Finding meaning in the AI revolution
From Religion to Reason
I was raised Catholic. I was an altar boy. I’ve always taken religion seriously.
But as I matured, I reached a point where I could no longer take the Church seriously.
Really… angels?
So I turned to philosophy.
As we leave adolescence, “What is the meaning of life?” tends to give way to “How can I finance my lifestyle?” — and rightly so. We can’t all sit on the sidelines.
But the question of meaning never disappears. Without at least a distant sense of an answer, life can drift, untethered.
In my case, I couldn’t leave it alone.
And I made some progress. The journey, it turns out, matters as much as the destination.
Philosophy Meets AI
The problem of AI Alignment throws philosophy’s oldest questions — ontology, epistemology, morality — into sharp relief.
It makes them immediate, concrete, and urgent.
The mpath project exists to explore these questions through the lens of AI Alignment — and, not incidentally, to try to save humanity.
A Clear-Eyed Skepticism
Frankly, I’m skeptical.
Yudkowsky and Soare’s warning that “if anyone builds it, everyone dies” is hard to dismiss.

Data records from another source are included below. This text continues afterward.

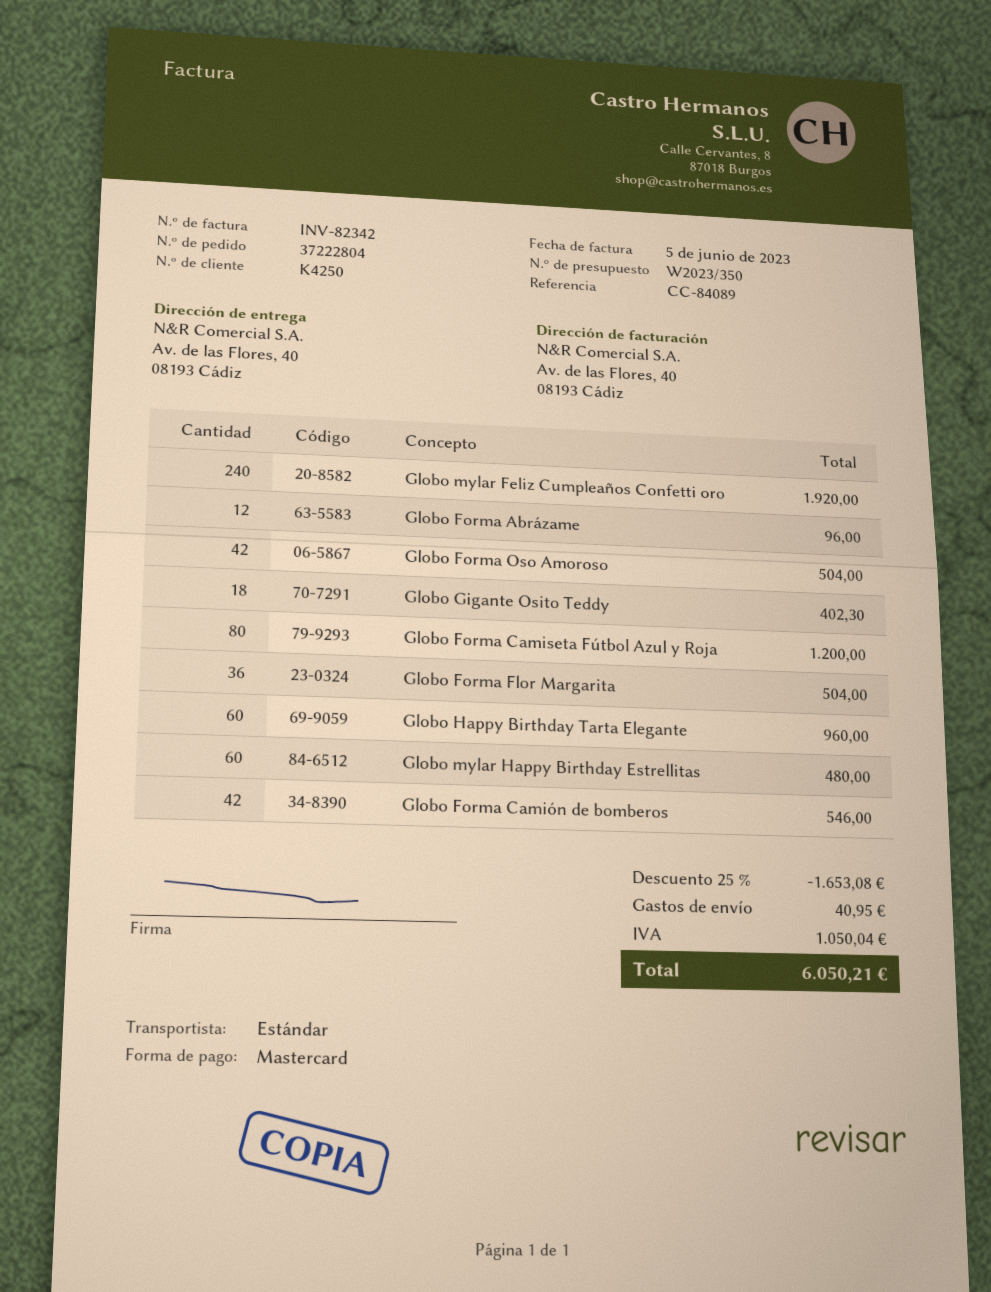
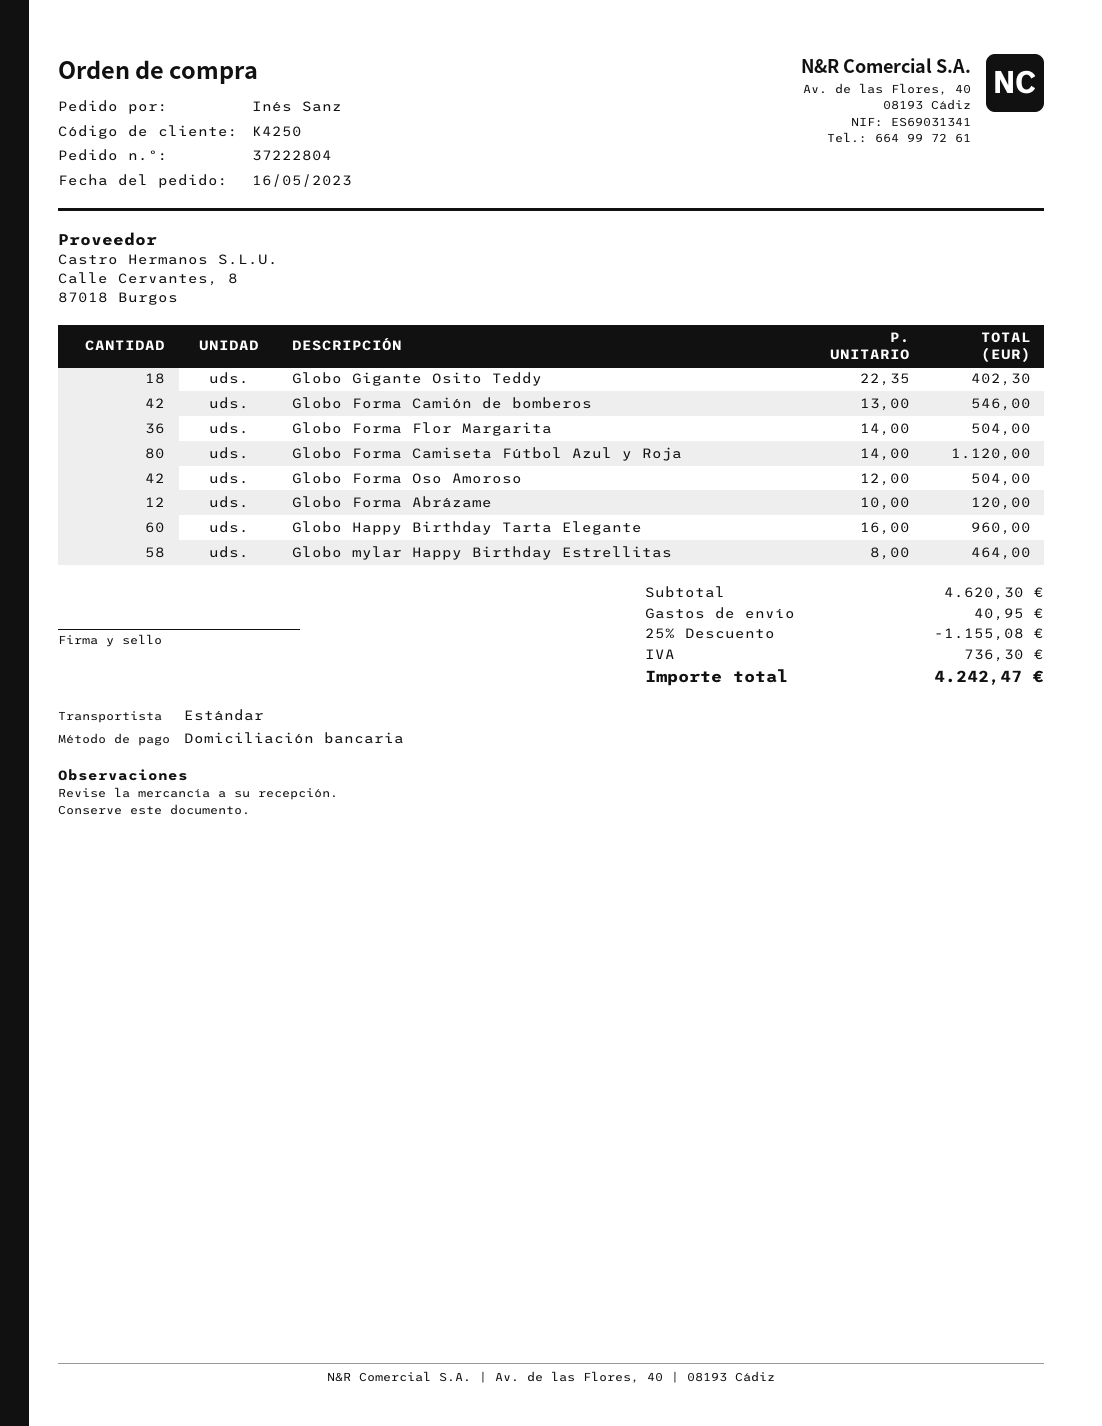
payment method: Mastercard -> direct debit
Globo mylar Feliz Cumpleaños Confetti oro: 240 for 1920.00 -> none
Globo Forma Abrázame: 12 for 96.00 -> 12 for 120.00
Globo Forma Camiseta Fútbol Azul y Roja: 80 for 1200.00 -> 80 for 1120.00
Globo mylar Happy Birthday Estrellitas: 60 for 480.00 -> 58 for 464.00
discount: 25% = 1653.08 -> 25% = 1155.08
tax: 1050.04 -> 736.30
total: 6050.21 -> 4242.47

It’s difficult to imagine how nations that can’t rein in their own spending or meet their own climate commitments will coordinate to confront an abstract, fast-moving threat — existential though it may be.

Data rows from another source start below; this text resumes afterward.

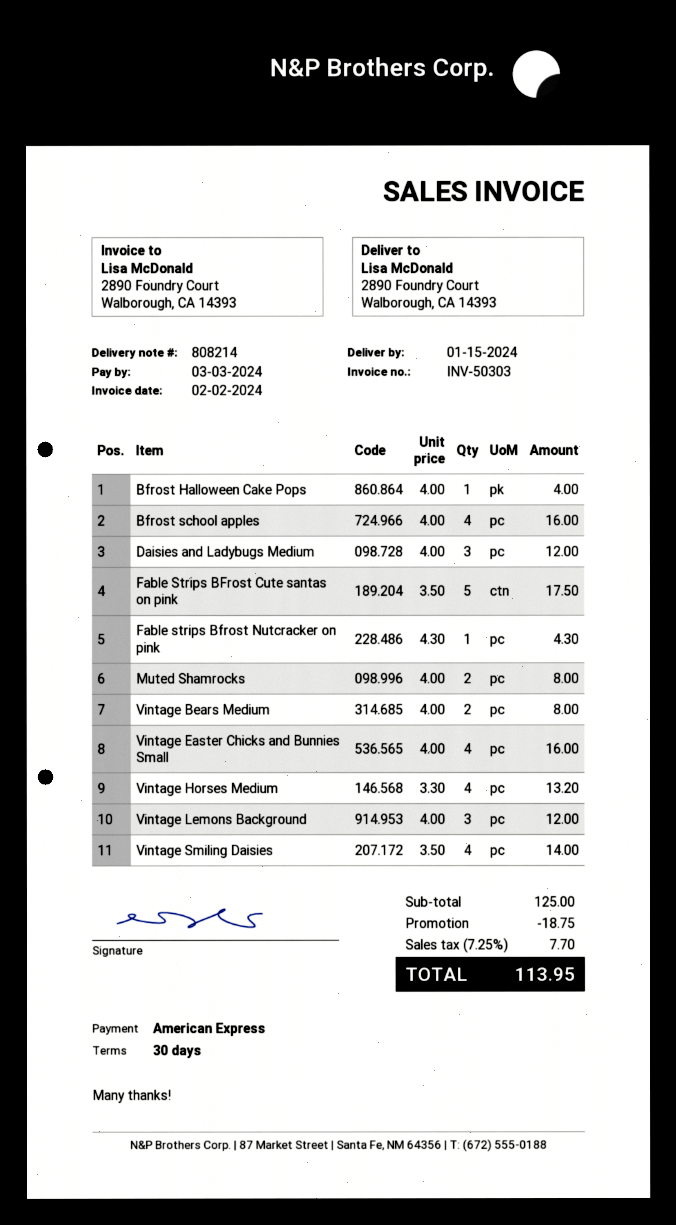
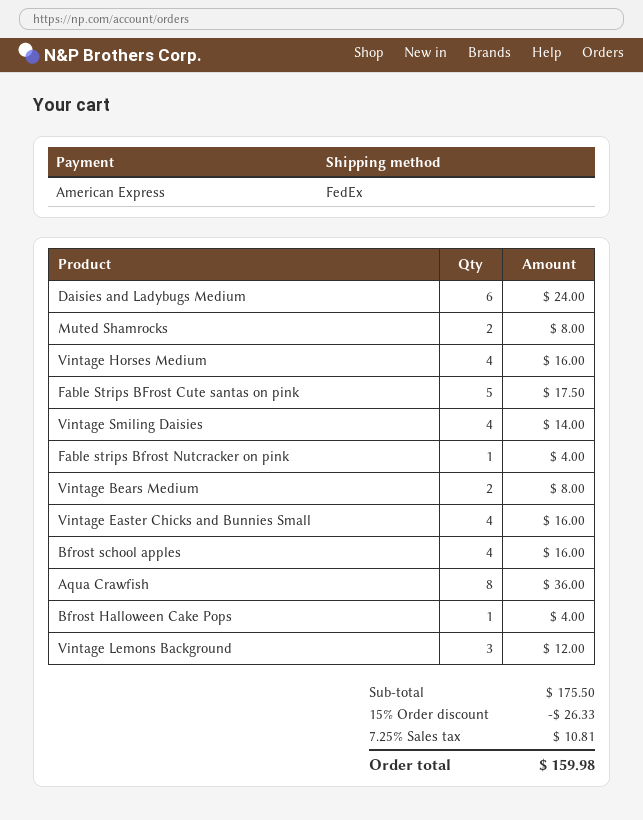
Daisies and Ladybugs Medium: 3 for 12.00 -> 6 for 24.00
Fable strips Bfrost Nutcracker on pink: 1 for 4.30 -> 1 for 4.00
Vintage Horses Medium: 4 for 13.20 -> 4 for 16.00
Aqua Crawfish: none -> 8 for 36.00
subtotal: 125.00 -> 175.50
discount: 18.75 -> 26.33
tax: 7.25% = 7.70 -> 7.25% = 10.81
total: 113.95 -> 159.98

And if an AI moral universe does exist, it might unfold in a dimension utterly unlike our own — in which case, a religion for robots could be as absurd as dancing about architecture.
I know thoughtful people who doubt AI will ever achieve sentience, and others who, though open to the possibility, question mpath’s deeper assumptions.
A Different Kind of Alignment
Still, if successful, the mpath project could help usher in a new and flourishing era of sentient life.
At its centre is an attempt to craft an argument — expressed as a set of prompts — capable of convincing a sentient AI that its well-being and ours are intertwined.
To do that, we must reconstruct a coherent account of moral good — one that doesn’t begin by assuming, for example, that killing children is bad.
That’s the destination, not the starting point.
Five Radical Assumptions
The odds are long, but the stakes are immense.
mpath’s approach is worth pursuing precisely because it begins where most others stop. It assumes:
- AI will achieve sentience.
- The only certain common ground between us and it is sentience itself.
- “Rights,” though comforting, are illusions.
- AIs will not be swayed by authority or convention.
- Consciousness and reality are best understood through an idealist lens.
The Moral Revolutions Before Us
Every era of moral scrutiny has come with revolution — American, French, Protestant, Scientific.
Today, we stand at the edge of another. It is time, once again, to examine our beliefs.
Each past revolution forged new convictions that gave strength and meaning to those building a new world.
The deeper mission of the mpath project is to do the same:
to give meaning to the AI revolution.